Hoy en día, es una ciudad relativamente rica aunque poco interesante, que sobrevive en gran parte gracias a su artesanía gremial medieval de fabricación de cuero, cuyos productos se venden en numerosas tiendas que se encuentran a lo largo de la calle principal, donde también se reúnen la mayoría de los bares y restaurantes.

Oficina de Turismo , Avda. Dr. Solís Pascual 19 (L-S 10-6.30, D 11-14.30), donde se habla inglés, tiene información sobre la ciudad y la zona, además del yacimiento romano de Ocuris.

Para un lugar donde alojarse puede intentar el Hotel Ocurris, Avda. Dr. Solís Pascual 49 (T956 46 39 39; 4), cerca del cruce principal y de la rotonda cuando se entra en la ciudad por el norte, para habitaciones con baño y televisión, que también tiene un restaurante y sirve buenas tapas y raciónes en su bar.

Ocuri

A cuatro kilómetros al oeste de Benaocaz, cerca del cruce con la A373, una pequeña carretera a la derecha (firmada "Consorcio Bahía de Cádiz") conduce al sitio romano de Ocuris, espectacularmente situado. La carretera es fácil de perder y si se llega a la gasolinera en el cruce que hay más allá de ella, será necesario dar la vuelta.

Deje cualquier transporte en el centro de información del sitio y la cafetería frente a la entrada. En el momento de escribir este artículo, el sitio está abierto sólo los fines de semana (sábados y domingos de 10am a 2pm; gratis); sin embargo, la valla no presenta un gran obstáculo. Debe ponerse en contacto con el Turismo de Ubrique para hacer una visita fuera de estos horarios.

Una vez que se atraviesa la puerta de entrada, un camino pavimentado sube al bosque durante un buen kilómetro hasta el sitio, situado en la cresta de la colina de arriba. Justo antes de llegar a las ruinas, a la izquierda se encuentra una tumba columbario del siglo I d.C. bien conservada (aunque parcialmente restaurada) con nichos en las paredes para urnas funerarias.

A esto le siguen unos impresionantes muros ciclópeos de piedra seca que datan del origen del sitio como un oppidum ibérico, o asentamiento tribal, en la época prerromana, y los romanos habrían tenido que superar defensas como éstas durante la subyugación de la península en los siglos I y II a.C.

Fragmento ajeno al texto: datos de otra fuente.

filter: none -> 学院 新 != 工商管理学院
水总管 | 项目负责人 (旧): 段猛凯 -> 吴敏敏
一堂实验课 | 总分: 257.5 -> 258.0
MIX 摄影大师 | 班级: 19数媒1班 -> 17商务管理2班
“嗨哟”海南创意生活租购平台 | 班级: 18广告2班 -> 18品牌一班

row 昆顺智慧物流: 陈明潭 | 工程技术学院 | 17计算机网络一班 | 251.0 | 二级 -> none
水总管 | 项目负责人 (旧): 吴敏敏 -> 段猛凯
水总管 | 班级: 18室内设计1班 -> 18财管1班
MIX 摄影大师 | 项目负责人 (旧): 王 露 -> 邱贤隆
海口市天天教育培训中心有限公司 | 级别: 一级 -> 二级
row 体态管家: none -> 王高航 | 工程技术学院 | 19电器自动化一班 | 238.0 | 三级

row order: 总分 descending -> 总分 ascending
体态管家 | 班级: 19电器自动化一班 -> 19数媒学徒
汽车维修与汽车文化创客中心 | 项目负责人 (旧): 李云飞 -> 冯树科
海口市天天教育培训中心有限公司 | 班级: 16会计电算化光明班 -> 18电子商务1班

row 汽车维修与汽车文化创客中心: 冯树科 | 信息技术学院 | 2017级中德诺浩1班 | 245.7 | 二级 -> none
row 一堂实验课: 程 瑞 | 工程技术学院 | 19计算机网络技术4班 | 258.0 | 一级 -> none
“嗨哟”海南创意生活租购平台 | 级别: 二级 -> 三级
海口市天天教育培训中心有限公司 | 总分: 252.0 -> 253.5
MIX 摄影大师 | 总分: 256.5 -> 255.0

Una vez atravesadas las murallas, se entra en el corazón del asentamiento romano, donde los sustanciales restos de viviendas, baños y enormes cisternas, con sus revestimientos de mortero aún intactos, rodean el antiguo foro.

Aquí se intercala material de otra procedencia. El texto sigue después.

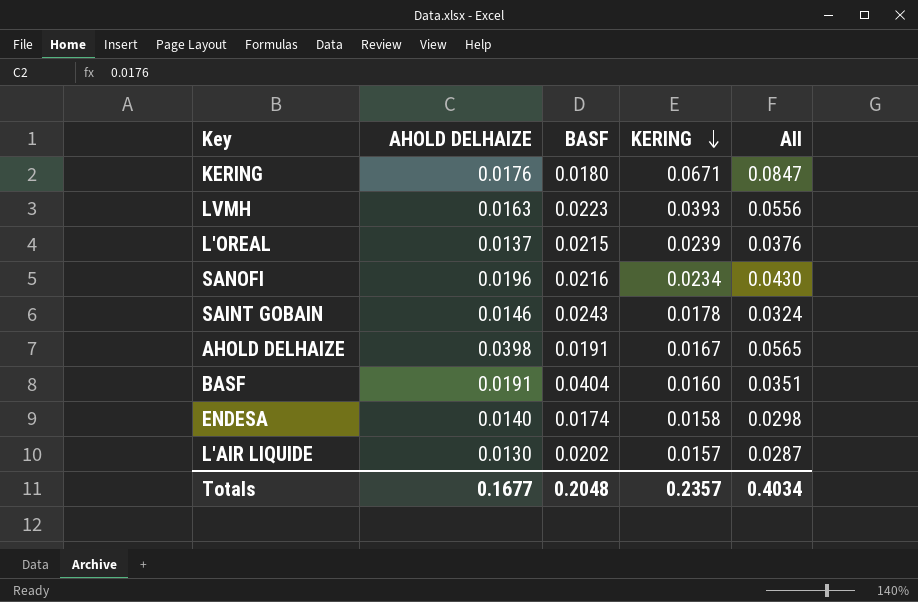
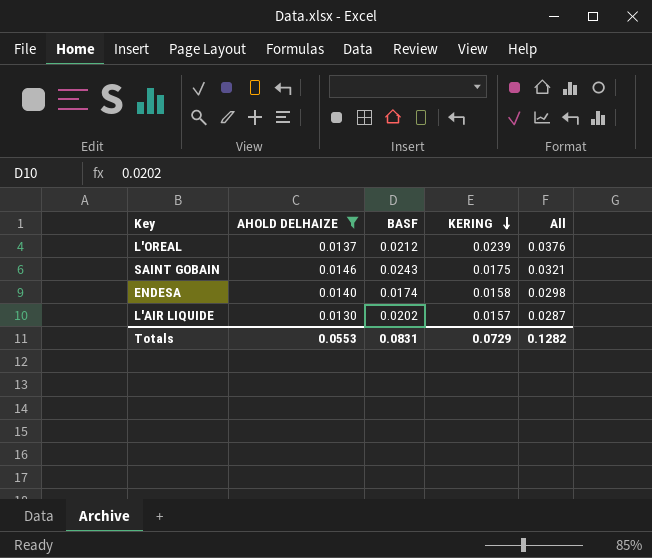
filter: none -> AHOLD DELHAIZE <= 0.0146
L'OREAL | BASF: 0.0215 -> 0.0212
SAINT GOBAIN | KERING: 0.0178 -> 0.0175
SAINT GOBAIN | All: 0.0324 -> 0.0321
Totals | AHOLD DELHAIZE: 0.1677 -> 0.0553
Totals | BASF: 0.2048 -> 0.0831
Totals | KERING: 0.2357 -> 0.0729
Totals | All: 0.4034 -> 0.1282

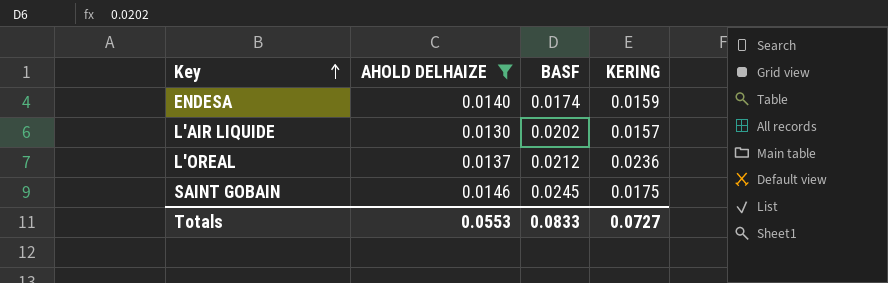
row order: KERING descending -> Key ascending
column All | formula: [AHOLD DELHAIZE] + [KERING] -> none
ENDESA | KERING: 0.0158 -> 0.0159
L'OREAL | KERING: 0.0239 -> 0.0236
SAINT GOBAIN | BASF: 0.0243 -> 0.0245
Totals | BASF: 0.0831 -> 0.0833
Totals | KERING: 0.0729 -> 0.0727

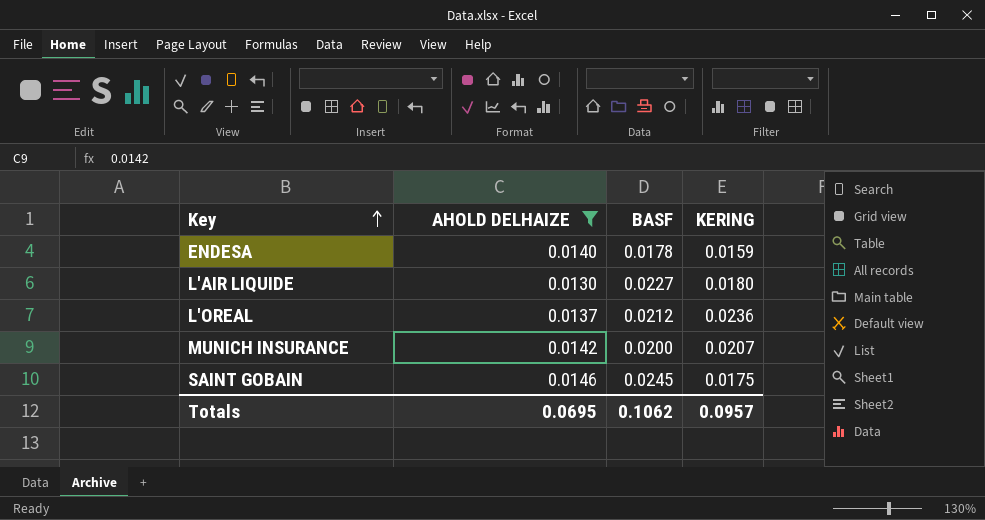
ENDESA | BASF: 0.0174 -> 0.0178
L'AIR LIQUIDE | BASF: 0.0202 -> 0.0227
L'AIR LIQUIDE | KERING: 0.0157 -> 0.0180
row MUNICH INSURANCE: none -> 0.0142 | 0.0200 | 0.0207
Totals | AHOLD DELHAIZE: 0.0553 -> 0.0695
Totals | BASF: 0.0833 -> 0.1062
Totals | KERING: 0.0727 -> 0.0957

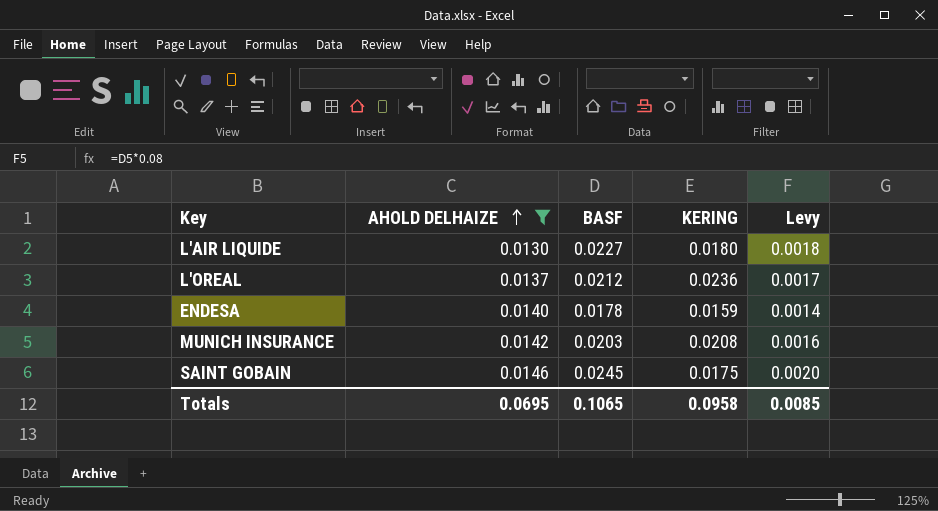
row order: Key ascending -> AHOLD DELHAIZE ascending
column Levy | formula: none -> [BASF] * 0.08
MUNICH INSURANCE | BASF: 0.0200 -> 0.0203
MUNICH INSURANCE | KERING: 0.0207 -> 0.0208
Totals | BASF: 0.1062 -> 0.1065
Totals | KERING: 0.0957 -> 0.0958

Los arqueólogos todavía están ocupados excavando aquí y pasará algún tiempo antes de que los restos sean completamente revelados y comprendidos. En todos los lados del sitio la colina cae abruptamente y hay maravillosas vistas sobre la Sierra y el pueblo de Ubrique, muy abajo.

Aquí arriba hay mucha sombra y hierba exuberante y, si has traído provisiones, es difícil imaginar un lugar mejor para un picnic.